**Directions for this task**
Find "Juego de ollas" and "total: 3795.53 -> 2636.74" in the records below. Copy the lines holding them and every line between, exactly, and no others.

[Excerpts from a dataset]
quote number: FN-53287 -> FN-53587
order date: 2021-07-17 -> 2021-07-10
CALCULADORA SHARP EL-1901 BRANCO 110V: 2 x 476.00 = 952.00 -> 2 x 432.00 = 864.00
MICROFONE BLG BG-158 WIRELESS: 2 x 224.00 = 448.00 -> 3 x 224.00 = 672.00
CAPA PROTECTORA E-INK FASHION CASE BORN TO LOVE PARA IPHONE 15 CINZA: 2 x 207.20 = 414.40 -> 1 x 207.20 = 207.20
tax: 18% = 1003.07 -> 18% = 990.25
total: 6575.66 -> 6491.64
* * *
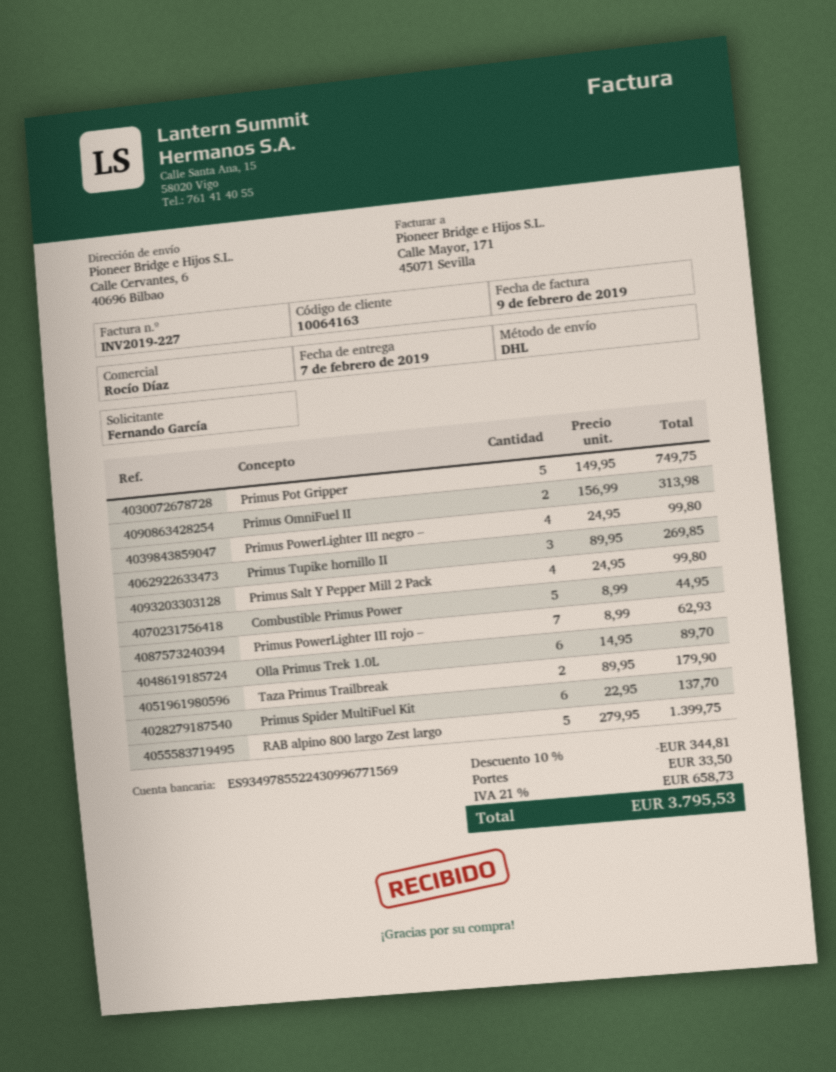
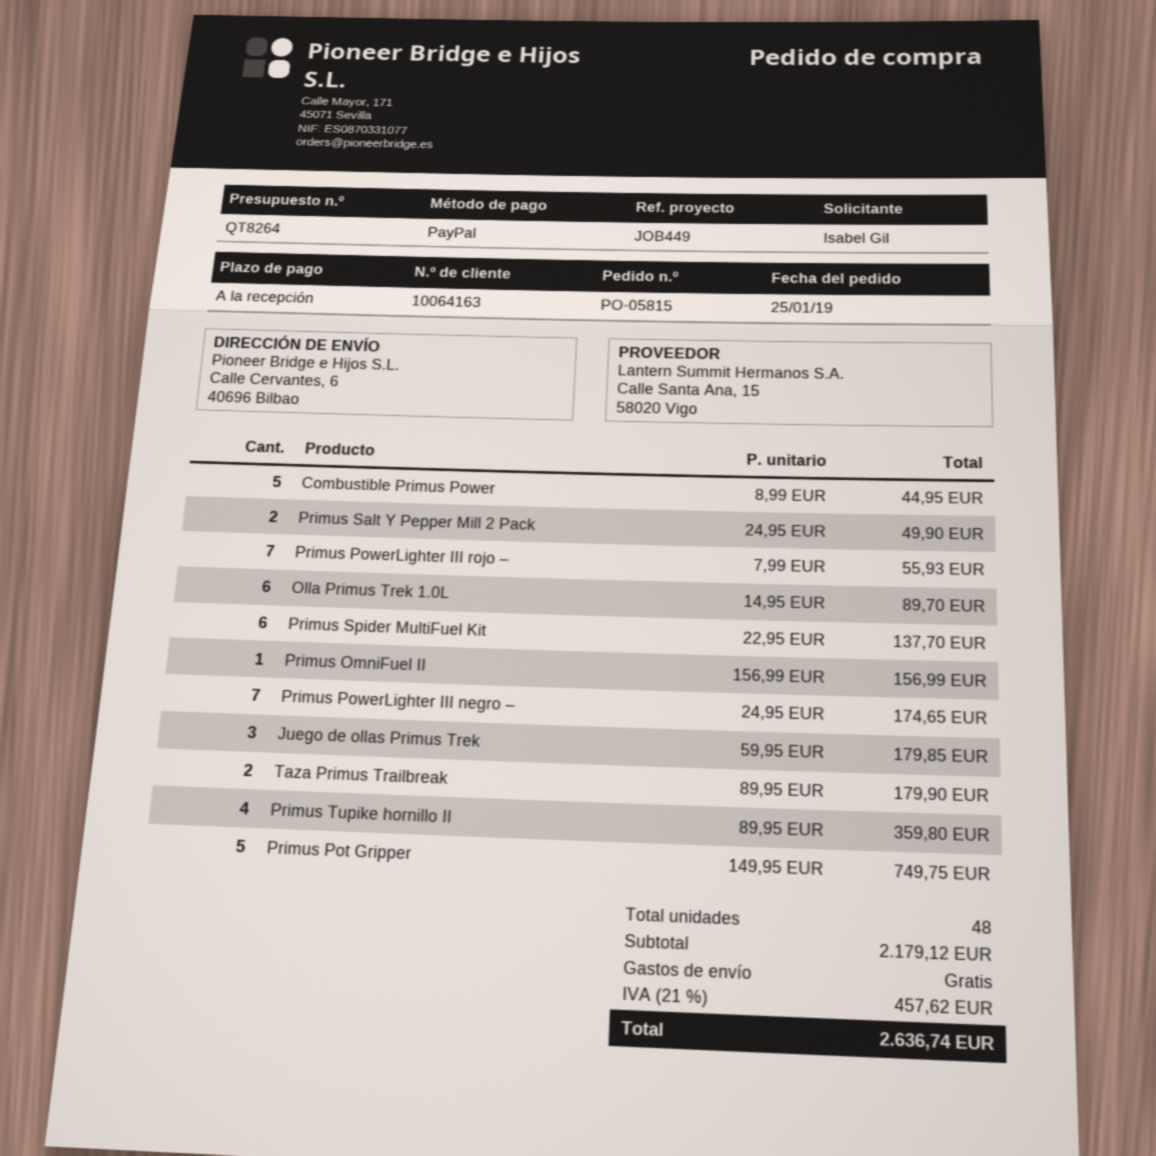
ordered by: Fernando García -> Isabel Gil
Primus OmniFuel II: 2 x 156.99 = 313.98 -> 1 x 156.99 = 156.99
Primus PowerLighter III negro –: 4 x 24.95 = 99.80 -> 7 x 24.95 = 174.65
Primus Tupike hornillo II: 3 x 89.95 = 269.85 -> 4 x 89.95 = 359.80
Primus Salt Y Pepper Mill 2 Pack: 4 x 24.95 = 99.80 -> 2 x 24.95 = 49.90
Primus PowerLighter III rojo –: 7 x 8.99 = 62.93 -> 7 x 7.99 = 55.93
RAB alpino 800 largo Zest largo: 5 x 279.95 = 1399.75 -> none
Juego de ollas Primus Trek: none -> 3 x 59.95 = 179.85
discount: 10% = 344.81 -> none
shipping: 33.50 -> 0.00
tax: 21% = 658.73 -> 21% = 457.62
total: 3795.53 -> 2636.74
--
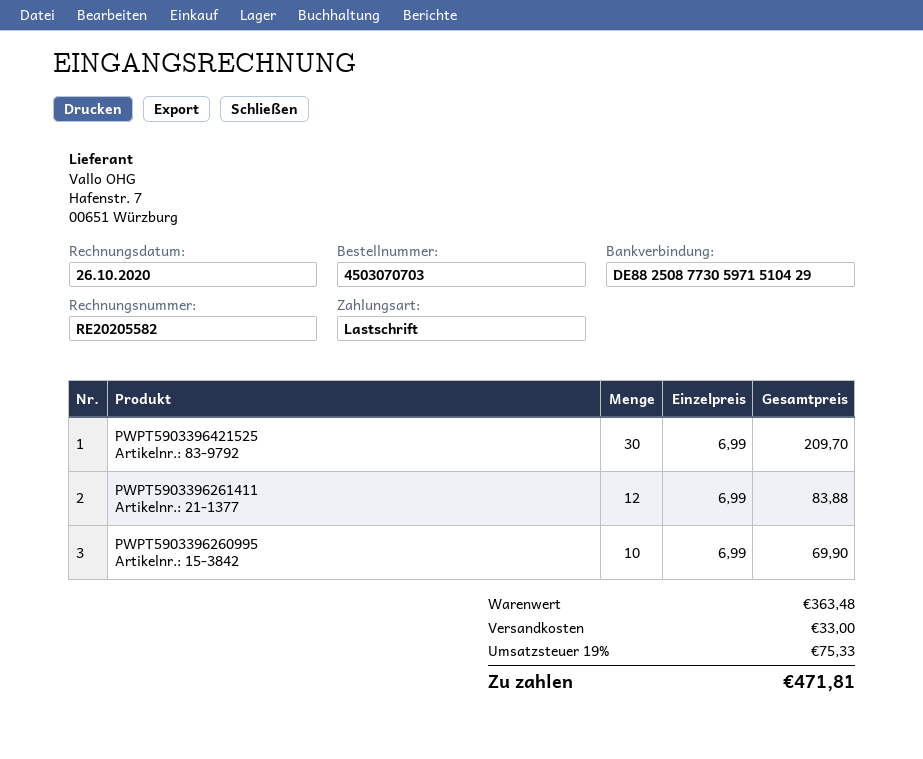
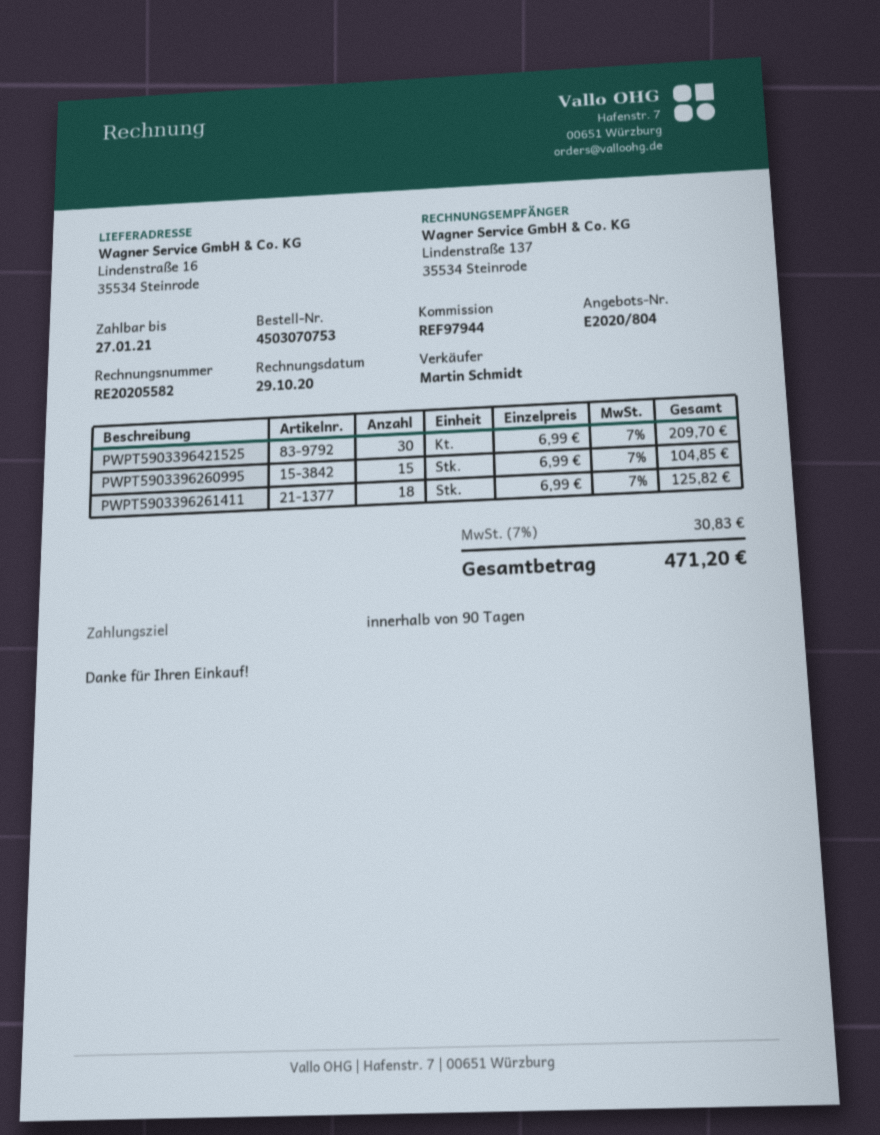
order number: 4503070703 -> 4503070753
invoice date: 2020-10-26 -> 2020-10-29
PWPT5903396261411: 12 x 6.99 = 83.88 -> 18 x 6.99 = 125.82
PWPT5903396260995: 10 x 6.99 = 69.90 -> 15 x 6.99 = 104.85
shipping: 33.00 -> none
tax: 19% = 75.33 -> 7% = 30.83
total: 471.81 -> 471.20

**Solution**
Juego de ollas Primus Trek: none -> 3 x 59.95 = 179.85
discount: 10% = 344.81 -> none
shipping: 33.50 -> 0.00
tax: 21% = 658.73 -> 21% = 457.62
total: 3795.53 -> 2636.74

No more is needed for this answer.